(Dataset items)
-*-
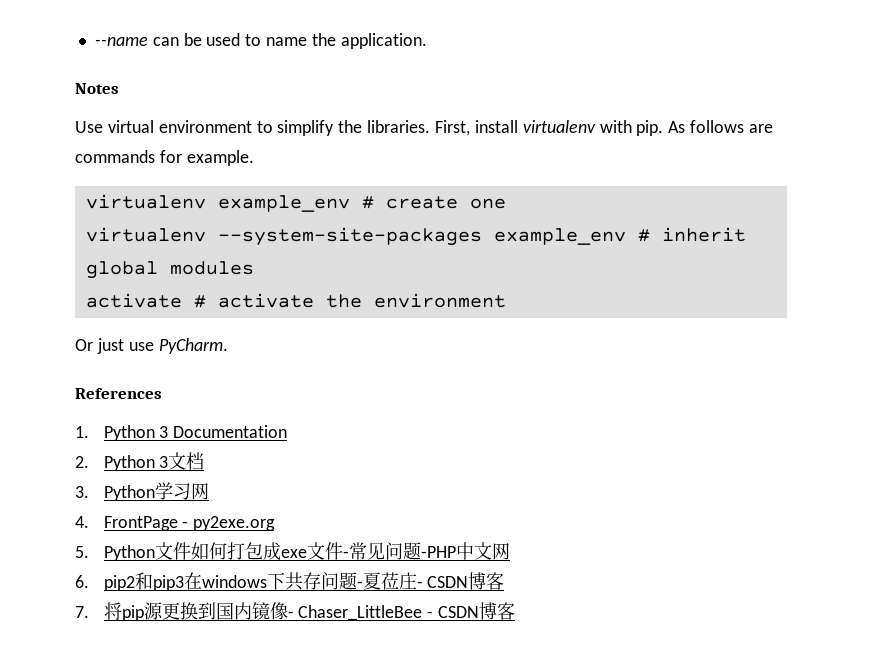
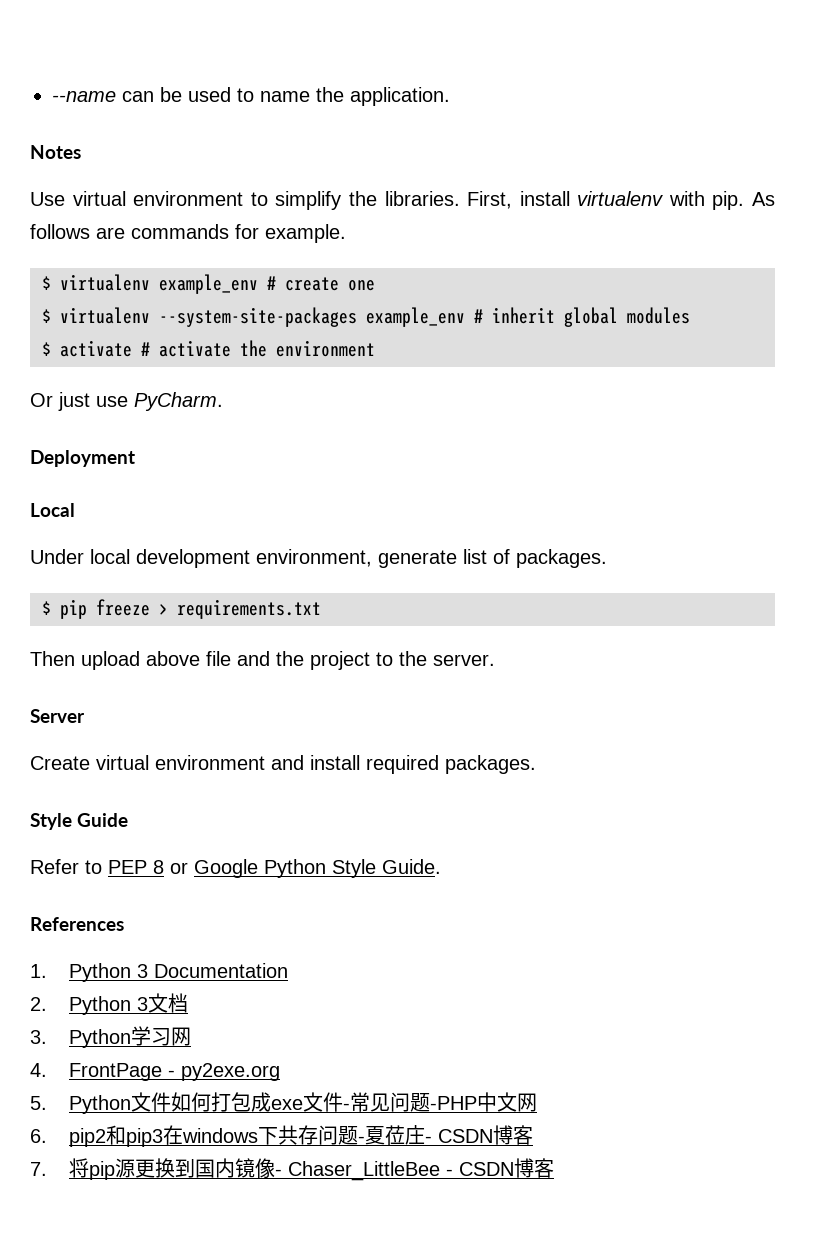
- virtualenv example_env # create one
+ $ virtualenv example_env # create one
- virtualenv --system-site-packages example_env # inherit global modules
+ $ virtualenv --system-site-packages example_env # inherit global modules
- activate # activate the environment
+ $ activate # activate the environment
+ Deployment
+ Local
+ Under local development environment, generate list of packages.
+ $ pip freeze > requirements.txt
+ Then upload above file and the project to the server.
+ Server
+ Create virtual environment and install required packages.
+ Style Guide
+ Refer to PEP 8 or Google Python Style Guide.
-*-
Assigned task: Out of the records above, pull each line containing the word "global".

Reply to the exercise:
- virtualenv --system-site-packages example_env # inherit global modules
+ $ virtualenv --system-site-packages example_env # inherit global modules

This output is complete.